My fellow Americans.

Sundays in our nation are traditionally hallowed occasions. They are a time for rest, a time for worship, a time for family. This Sunday marks ten years since our nation stood still amid the chaos of the September 11, 2001 attacks on New York and Washington. The deluded men who massacred thousands of civilians that day timed their actions to harm Americans innocently going about their work. Once we beheld the awful deeds of that morning, we wept and we prayed. We turned to one another for solace and, in vain, for answers.

In the midst of that trauma came pause. For days, sports in this country halted, out of respect for those who perished and those left to grieve. For all our boundless energy, the American people showed the world we are still reverent in times of tragedy.

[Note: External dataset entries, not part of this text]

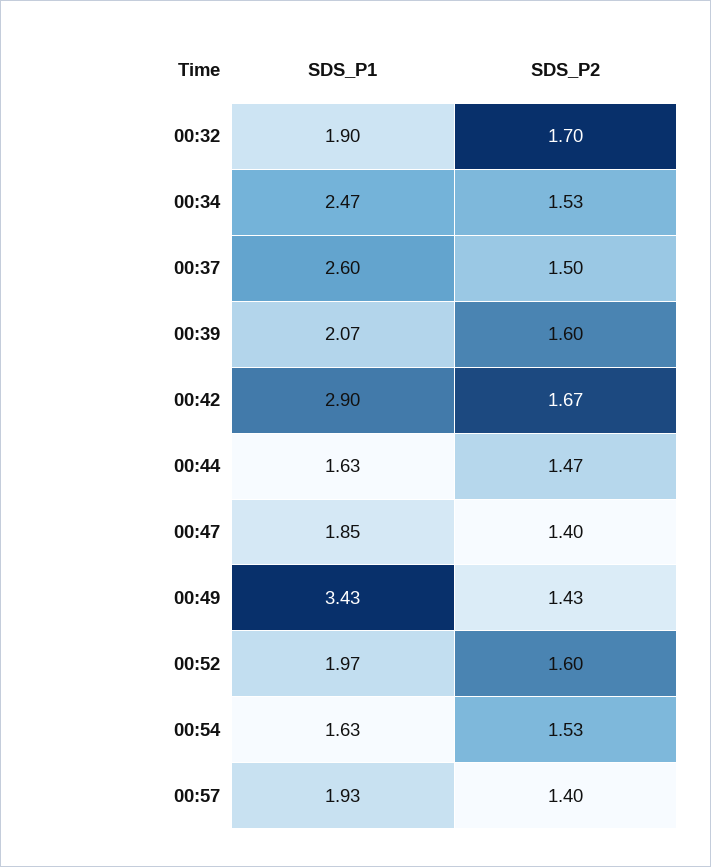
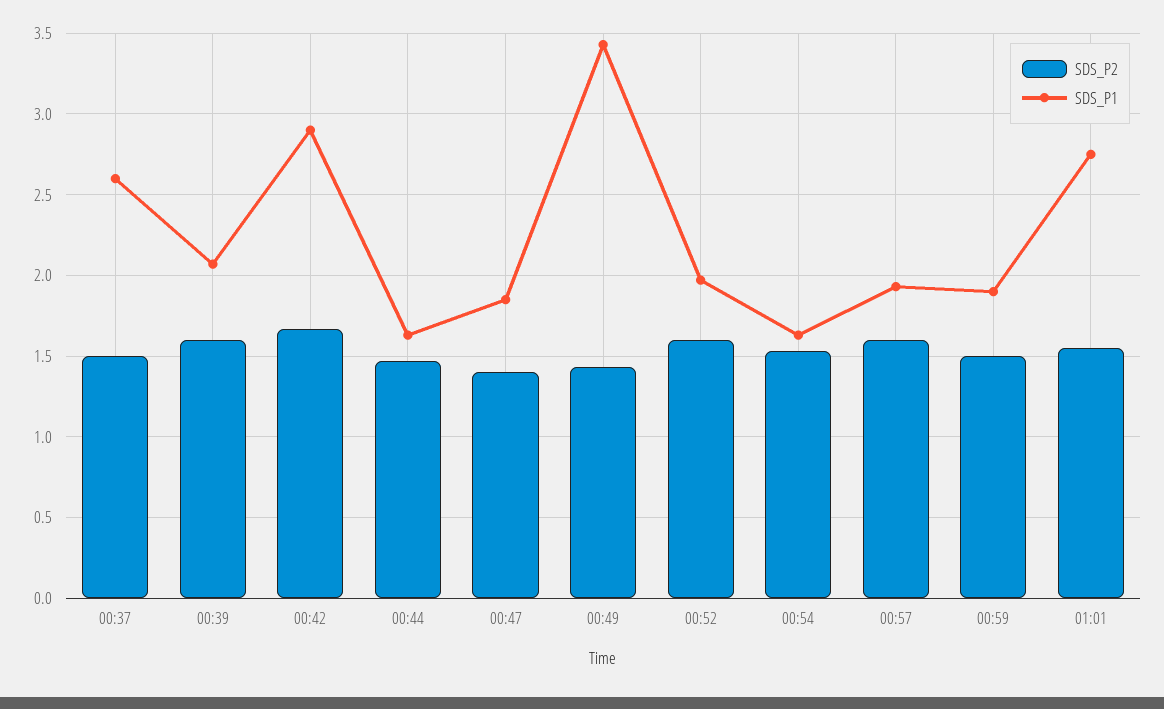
SDS_P1, 00:32: 1.9 -> none
SDS_P2, 00:32: 1.7 -> none
SDS_P1, 00:34: 2.47 -> none
SDS_P2, 00:34: 1.53 -> none
SDS_P2, 00:57: 1.4 -> 1.6
SDS_P2, 00:59: none -> 1.5
SDS_P1, 00:59: none -> 1.9
SDS_P2, 01:01: none -> 1.55
SDS_P1, 01:01: none -> 2.75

But the games had to go on. And the game we associate most closely with our hallowed Sundays, professional football, had to continue. With the return of the NFL came a return of normalcy, and proof that America, while forever altered, would not be bullied, would not bow.

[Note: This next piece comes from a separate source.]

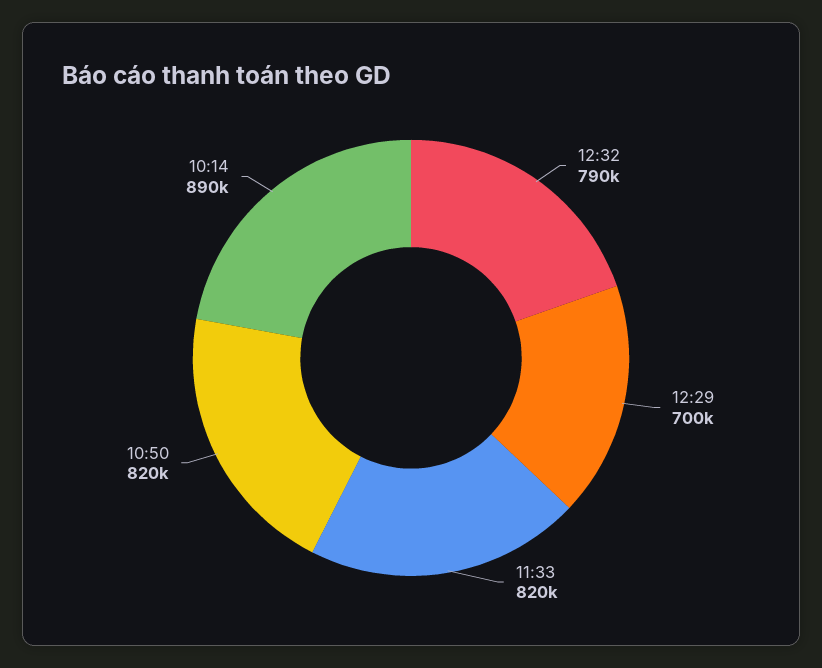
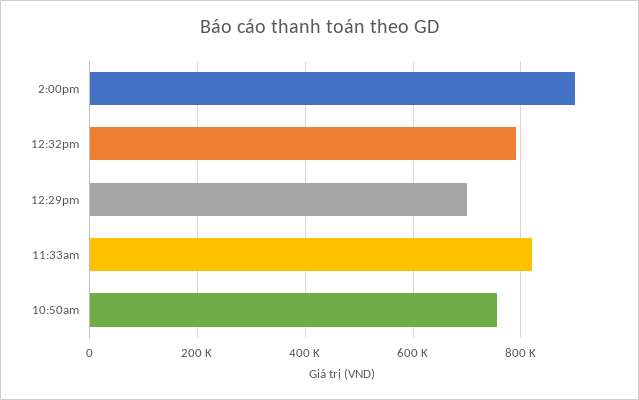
10:50: 820000 -> 760000
10:14: 890000 -> none
2:00pm: none -> 900000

This week marks a date of unfathomable tragedy. Yet it also allows us a moment to reflect upon how we have traveled as a people. This week in NFL stadiums, parents who can afford to do so will bring children too young even to remember 9/11. They will enjoy the games in safety and in peace. To them, life in this country will seem unbroken.

Far from cowering, football advances ever ahead. During the past 10 years NFL fans have seen franchises in Tampa Bay and in New Orleans have win Super Bowls. They have seen the top pick in the 2001 draft convicted of federal crimes, and return from prison to become the most dazzling player in the league. They saw a wide receiver born in Korea named Super Bowl MVP, and they saw the Seahawks win some playoff games. In the NFL, as in America itself, anything is still possible.

Some might say, in our revelry, we have lost our sense of scale. This week ESPN paid more than $15 billion to retain “Monday Night Football” and other NFL broadcast rights for another decade. Tomorrow in Miami, a man who named himself “Ochocinco” will take the field at a stadium that has been renamed three times in the past six years. And somewhere, right now, a fan in Baltimore or Nashville or Houston is changing his fantasy team’s name to “Peyton’s Cervical Fusion.”

Gauche as they seem, I submit to you that these are not the rituals of a nation in which terror was allowed to claim victory. Not when there is still an NFL Network with 40 million subscribers. Not when Vegas sports books take some $90 million in bets each year on the Super Bowl alone. Not while the new home of the New York Giants and New York Jets has on its books an explicit ban on vuvuzuelas.

This moment of reflection, like that of 10 years ago, will soon be past. We will then be left once again with the knowledge that America has not yielded, nor will it, ever. May Sunday remain the greatest day of the week, and may God bless us all.